La represión provocó indignación en muchas partes de Venezuela que culminaron en las manifestaciones del miércoles 12 de febrero, convocadas por los líderes de la oposición venezolana, entre ellos Leopoldo López. Ese día ocurrieron las primeras tres muertes de las 18 que van en estos días de intenso repudio al gobierno venezolano.

Las protestas han ido en aumento desde entonces, pero es en este estado, Táchira, donde más se han hecho notar. Antes de las crisis, que llevó a Nicolás Maduro a tensar las relaciones con Colombia, ésta era una frontera bastante integrada, donde la gente pasaba libremente todos los días de un lado a otro para trabajar o comprar productos donde estuvieran más baratos.

“Los cucutanos y los gochos (como se conoce a los habitantes de Táchira) somos muy parecidos”, describe María del Pilar Chacón, una comerciante de San José de Cúcuta, en el lado colombiano del río Táchira.

“Usamos las mismas expresiones, tenemos el mismo acento, y somos alegres y bromistas”, agrega. “Es más, muchas veces yo no puedo decir si alguien de por acá es colombiano o venezolano”.

Sin embargo, de unos meses para acá el deterioro de la situación económica en Venezuela ha frenado los intercambios de población.

“Ya comenzamos a sentirnos extranjeros cuando cruzamos la frontera, eso antes no sucedía”, apunta Chacón.

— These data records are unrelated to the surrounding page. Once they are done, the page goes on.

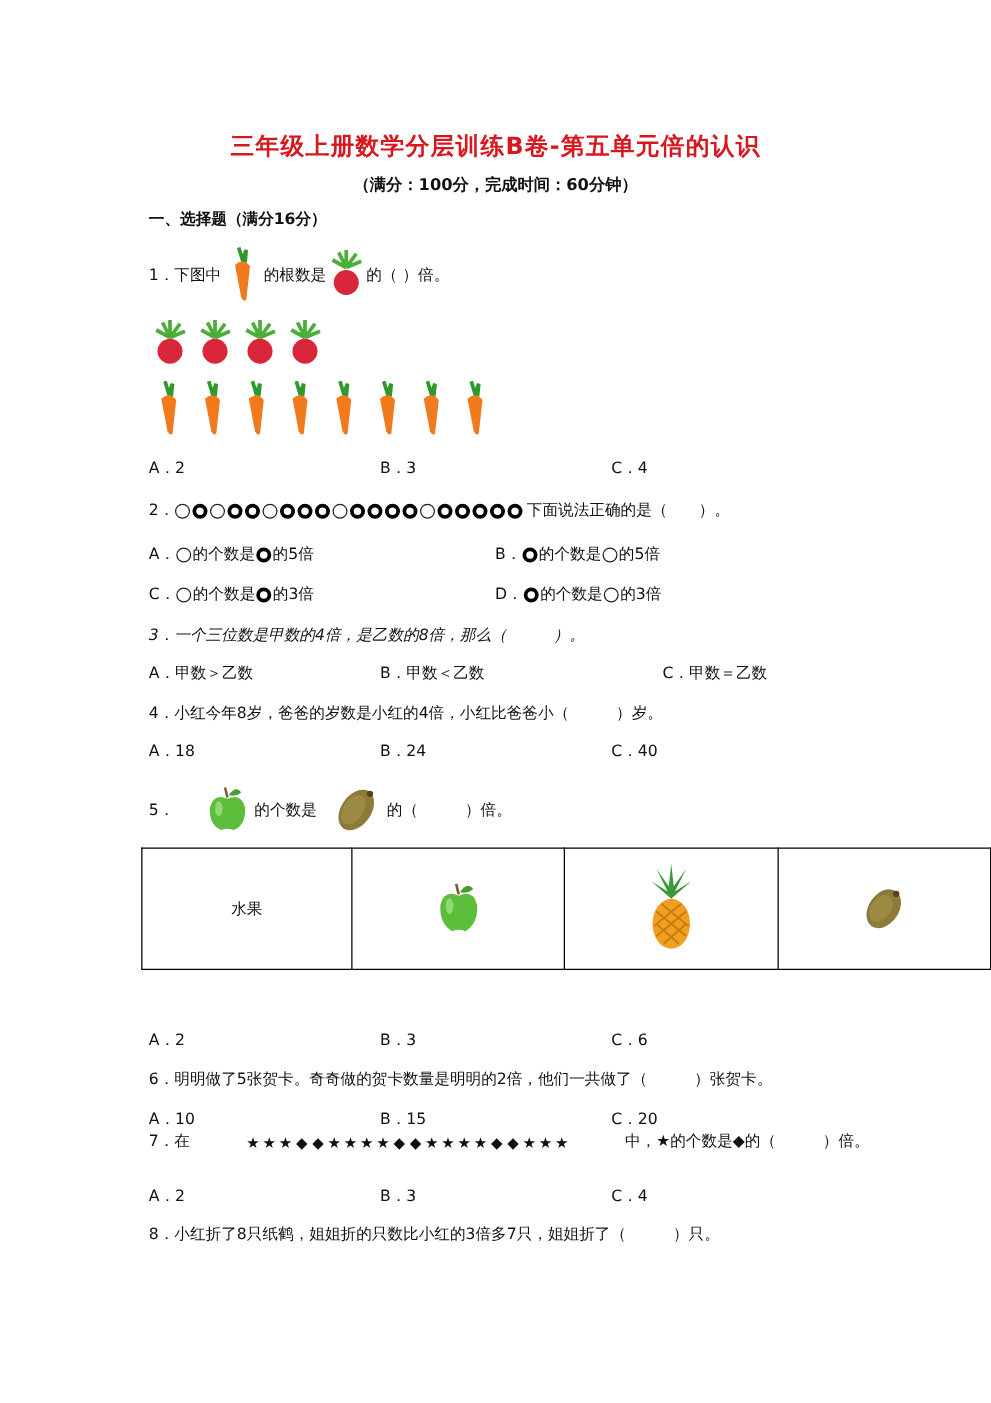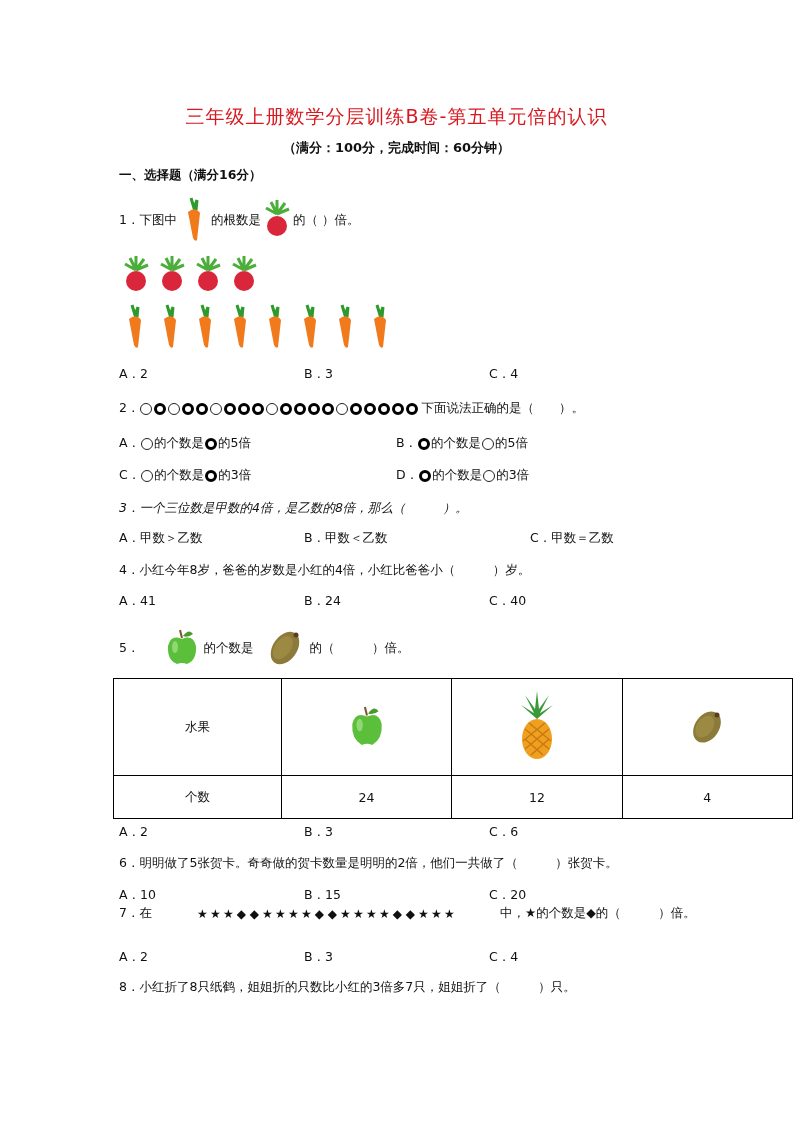--- a/index.html
+++ b/index.html
@@ -7,7 +7,7 @@
          font-family: "DejaVu Serif", "Liberation Serif", serif; color: #111; }
   .abs { position: absolute; }
   .title { left: 0; width: 793px; top: 104px; text-align: center; color: #d7191f;
-           font-family: "DejaVu Sans", "Liberation Sans", sans-serif; font-weight: normal; font-size: 19px; letter-spacing: 1px; }
+           font-family: "DejaVu Sans", "Liberation Sans", sans-serif; font-weight: bold; font-size: 19px; letter-spacing: 1px; }
   .subtitle { left: 0; width: 793px; top: 139px; text-align: center; font-size: 13px; font-weight: bold;
               font-family: "DejaVu Sans", "Liberation Sans", sans-serif; }
   .section { left: 119px; top: 167px; font-size: 12.5px; font-weight: bold;

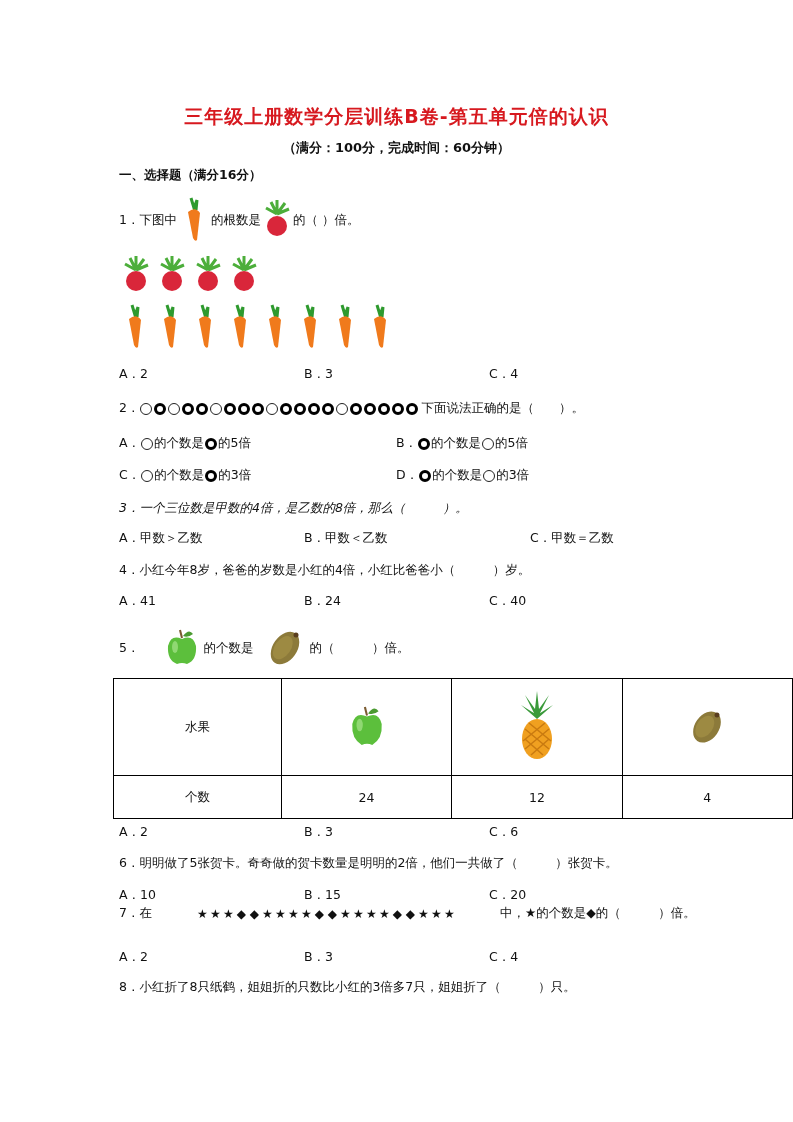--- a/index.html
+++ b/index.html
@@ -170,7 +170,7 @@
 <div class="abs opt" style="left:489px;top:530px;margin-left:41px;">C．甲数＝乙数</div>
 
 <div class="abs line" style="top:562px;">4．小红今年8岁，爸爸的岁数是小红的4倍，小红比爸爸小（　　　）岁。</div>
-<div class="abs opt" style="left:119px;top:593px;">A．41</div>
+<div class="abs opt" style="left:119px;top:593px;">A．18</div>
 <div class="abs opt" style="left:304px;top:593px;">B．24</div>
 <div class="abs opt" style="left:489px;top:593px;">C．40</div>
 

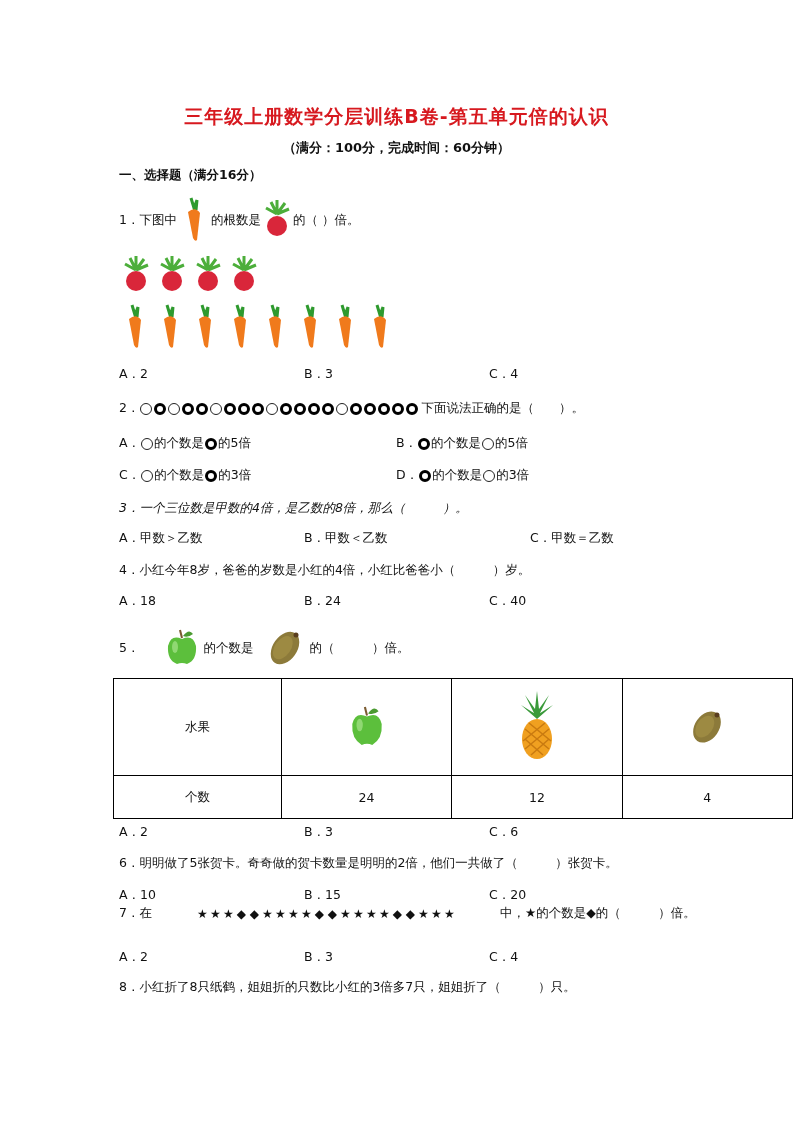--- a/index.html
+++ b/index.html
@@ -222,12 +222,6 @@
           </svg>
     </td>
   </tr>
-  <tr class="row2">
-    <td>个数</td>
-    <td class="num">24</td>
-    <td class="num">12</td>
-    <td class="num">4</td>
-  </tr>
 </tbody>
   </table>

La escasez ha hecho que decaiga el flujo de colombianos a Venezuela, donde el gasto solía rendir al doble, y aunque los venezolanos encuentran en Colombia los productos que hacen falta en su país, no hay sueldo que alcance para comprarlos.

“Hace 20 o 25 años, vivir en Venezuela o ser como los venezolanos era una aspiración para nosotros, y me atrevería a decir que para muchos latinoamericanos”, dice Juan Páez, un profesor universitario de Cúcuta. “Colombia vivía la violencia y Venezuela era una democracia bastante estable. Los mirábamos con admiración”.

Históricamente, muchos colombianos de Norte de Santander, la provincia colombiana que colinda con Táchira han trabajado en el otro lado y, hasta hace unos años, sus ingresos alcanzaban para mantener a sus familias con relativa comodidad.

Conforme se fue deteriorando, en tiempos recientes, la paridad del bolívar frente al peso, dejó de ser redituable trabajar en Venezuela.

Pero incluso, los colombianos que prefirieron continuar laborando en el otro lado de la frontera
–entre otros, los desplazados por la violencia– han enfrentado dificultades.  El Servicio Autónomo de Inmigración y Extranjería (Saime), el departamento de migración venezolano, ha estado deportando a un número creciente de extranjeros. En los primeros dos meses del año, cerca de 600 colombianos, algunos de los cuales tenían papeles para trabajar y familia en Venezuela, han sido devueltos a su país por la frontera de Cúcuta.

Éste ha sido un tema, uno más, de una escalada declarativa de Caracas contra Bogotá.